I am sorry, but I do not believe that this would solve the real cause of the big problem, that which is Apple decided to release the new compiler without I think testing it at all. The types of problems I am finding are the type that make that me think whoever gave the OK for this compiler release would also give the same OK for your "long term support release"

4 Likes

I think that tying Swift runtime to the OS releases is a risk unless the language stops evolving with large jumps in features that require a runtime update. Kotlin and Jetpack Compose Evolution on Android benefit from being decoupled from Android OS releases.

11 Likes

The compiler does not ship with the OS, unlike the Swift runtime and stdlibs. This ship has sailed. All the hard work around ABI stability on Apple platforms had this unique goal in mind: ship the stdlib and the runtime in the OS, so that apps do not have to bundle it.

I actually don't know if bugs spotted by @taylorswift and friends live only in the compiler, or in the runtime, or in both.

If they only live in the compiler, then only a future toolchain, or a Xcode update, will fix those bugs.

If they live partially in the runtime that ships with the OS, then, regardless of compiler releases, some devices are irremediably subject to bugs, unless the application code contains workarounds for impacted system versions.

3 Likes

I am aware that the compiler does not ship with the apps and only the runtime and stdlibs do and hopefully as you said the issues has workarounds that do not require iOS 15.1 or 15.0.1 as minimum requirement but only code changes and compiler changes.

I understand third party apps not having to bundle stdlib and Swift runtime was one of the goals behind this decision and I understand the implications you explained afterwards (fingers crossed for the backdeployment to iOS 15.0 being possible thanks to @Douglas_Gregor work :)), but it is orthogonal to what I was saying and it a balancing act of pros and cons. This is one of the cons. For many third party apps being able to bundle Swift runtime and standard libraries as an option would help: app binary size is not the #1 concern / most pressing concern many devs have (dwarfed by content/data size in many case) and also not more important than app correctness/safety.
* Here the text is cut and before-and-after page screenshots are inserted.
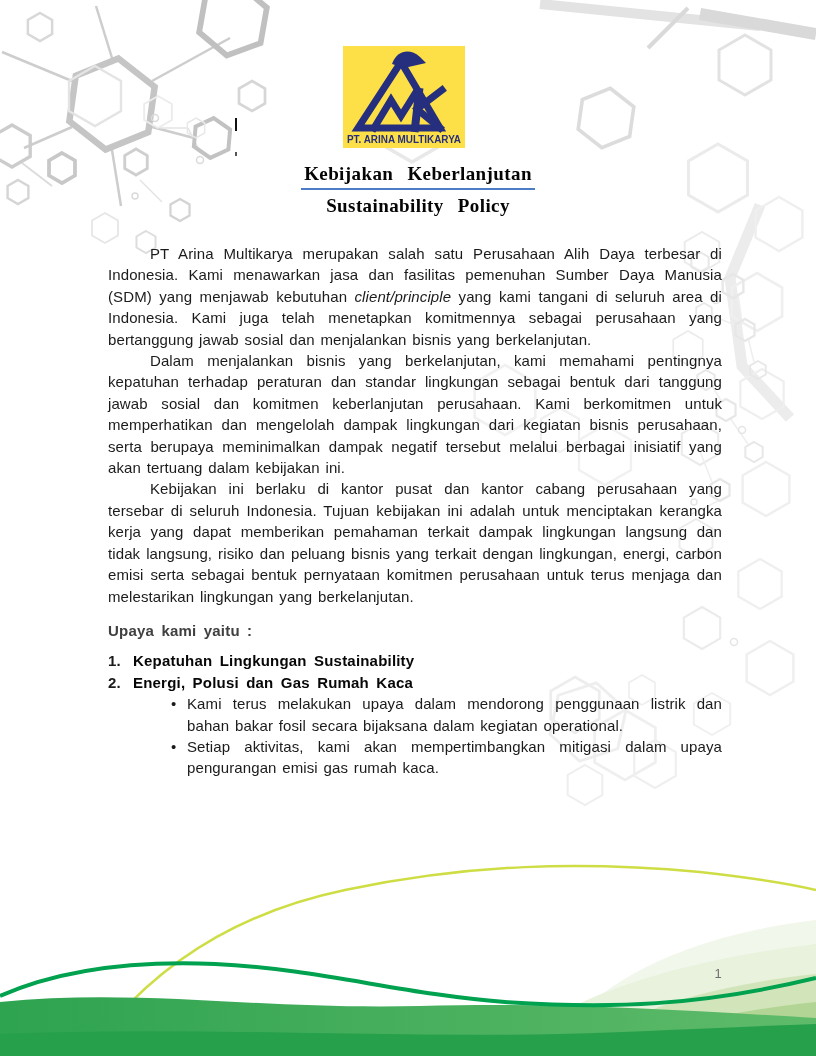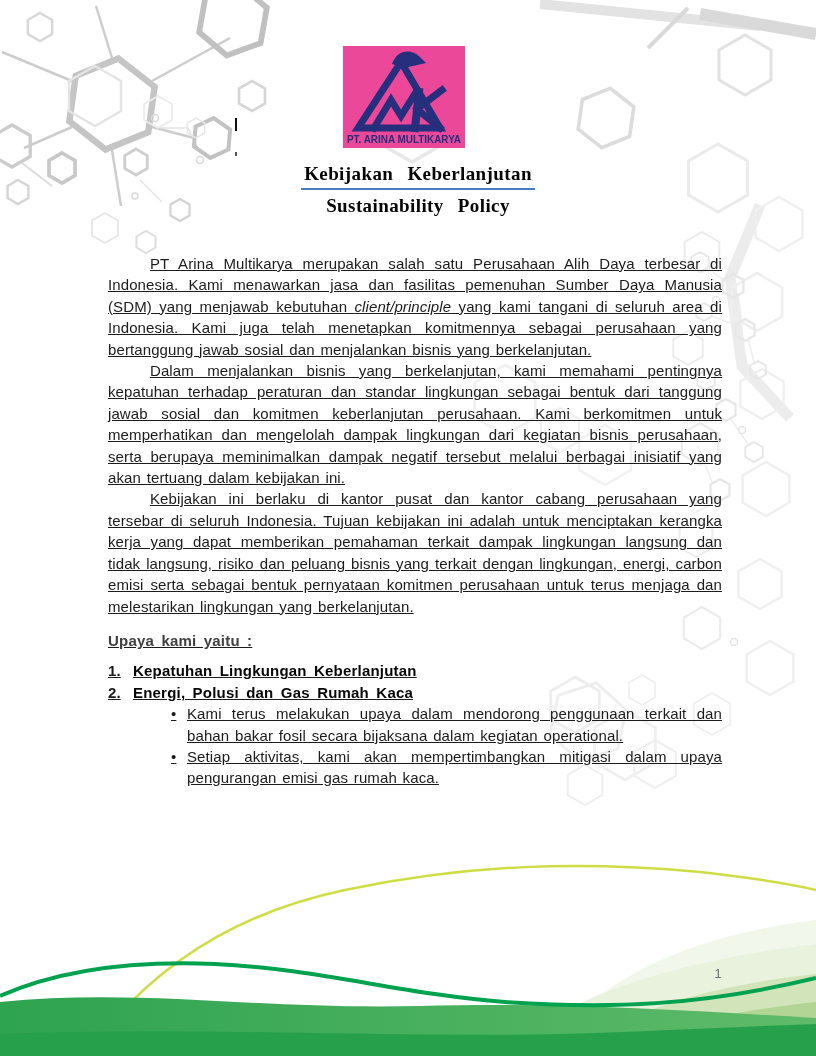"PT. ARINA MULTIKARYA" .logo-block { background: #ec4899 -> #fde047 }
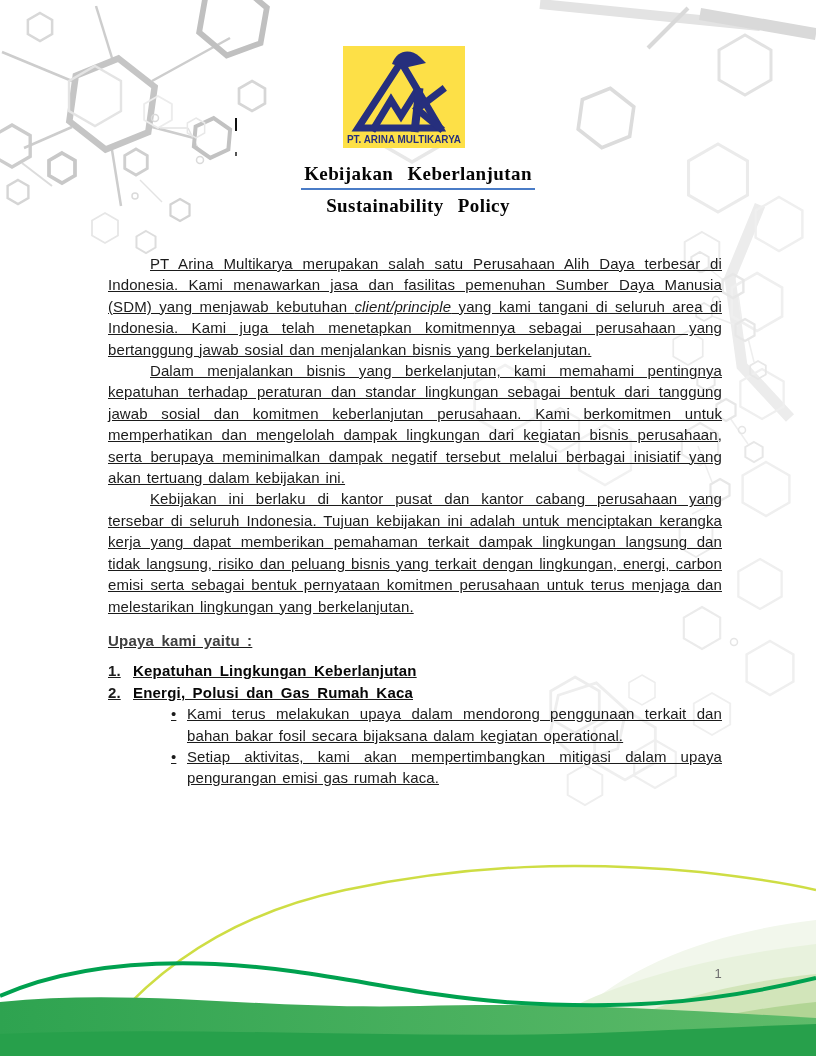"PT Arina Multikarya merupakan salah" .body-text { text-decoration: underline -> none; top: 253px -> 243px }
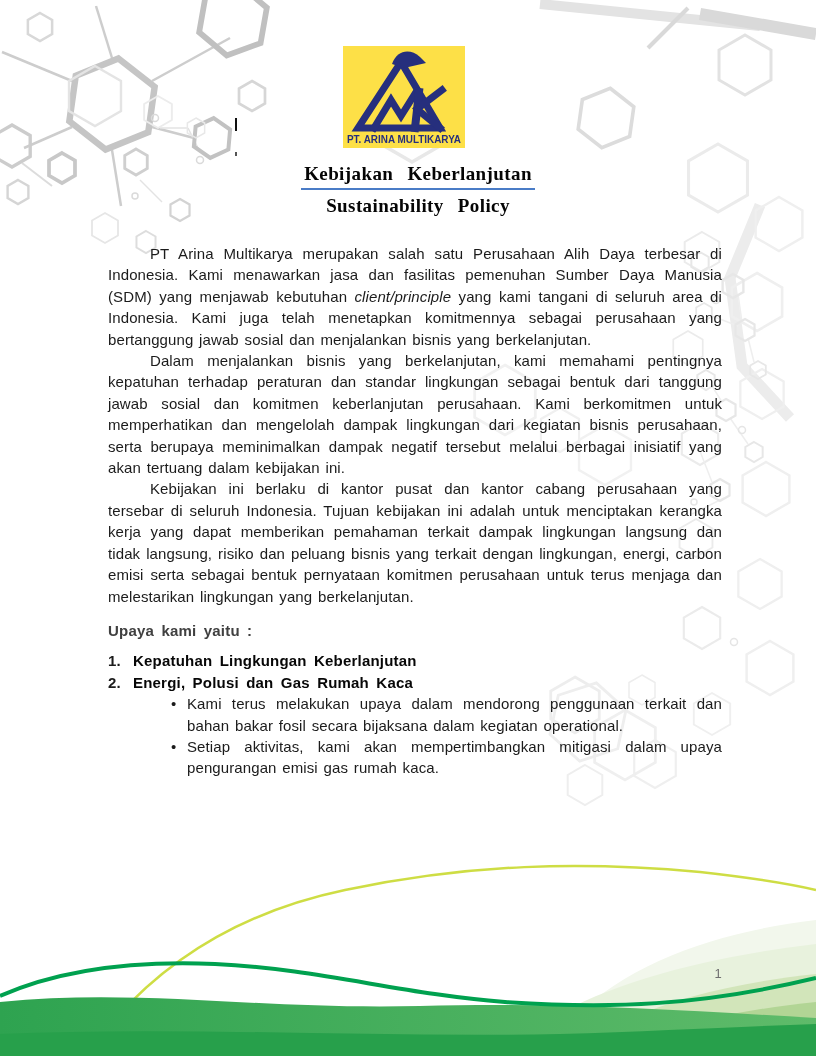"Kepatuhan Lingkungan Keberlanjutan" div.item-title { text: Keberlanjutan -> Sustainability }
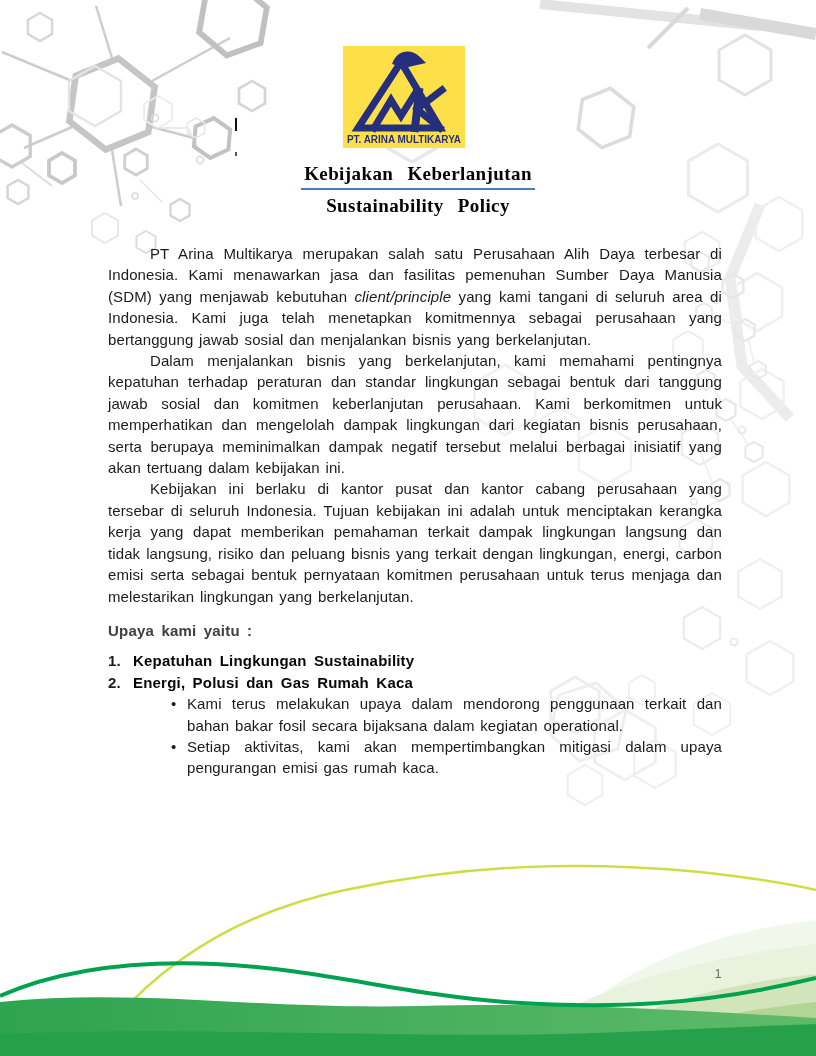"Kami terus melakukan upaya dalam" div.bullet-text { text: terkait -> listrik }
There are cons to Kotlin being JVM based on Android, but there are pros (mostly independent from Android Studio updates and Android OS updates), the same go for other components like Compose or Webview that are packed with the apps or updated by Google Play Services and backdeploy to Android 5+.

2 Likes

This is not the main one.
Without ABI stability, Apple would not be able to expose Swift API from system frameworks.
If you want to release a "stand-alone" app, you should not only embed runtime and stdlib, but also all Swift frameworks that your app is using.

Most android apps already do that (embedding multi megabytes of system libraries to workaround fragmentation issue), the drawback being that you can't fix bug system wide. Every single app has to be recompile and updated when there is a bug in one support library.

If Kotlin is independent of Android Studio and Android, this is because the JVM guarantee ABI stability, but it also means Kotlin can't use advanced code optimisation technics, as it is limited by what the JVM support.

In this regards, Swift async/await is far more advanced than Kotlin coroutines.

2 Likes

I appreciate it is an option with costs involved, but as an option it would allow an easier path out of critica bugs such as this one and would allow the language and frameworks to iterate faster as they would get real world use sooner. I see these benefits as being more important than binary size and performance difference that while not being trivial would you say it is that massive?

Not disputing it has pros, but it has its cons

Every serious bug that arises cannot devolve into a discussion about Apple’s decision regarding Swift-in-the-OS, which has never been the community’s call to make in the first place. Let’s keep this topic focused on the problem at hand.

25 Likes

Ok, will cut the derailment here sorry for that. I think that regardless of what is supposed to be the call of the community or not, you revise decisions based on new evidence if not it becomes a religious matter.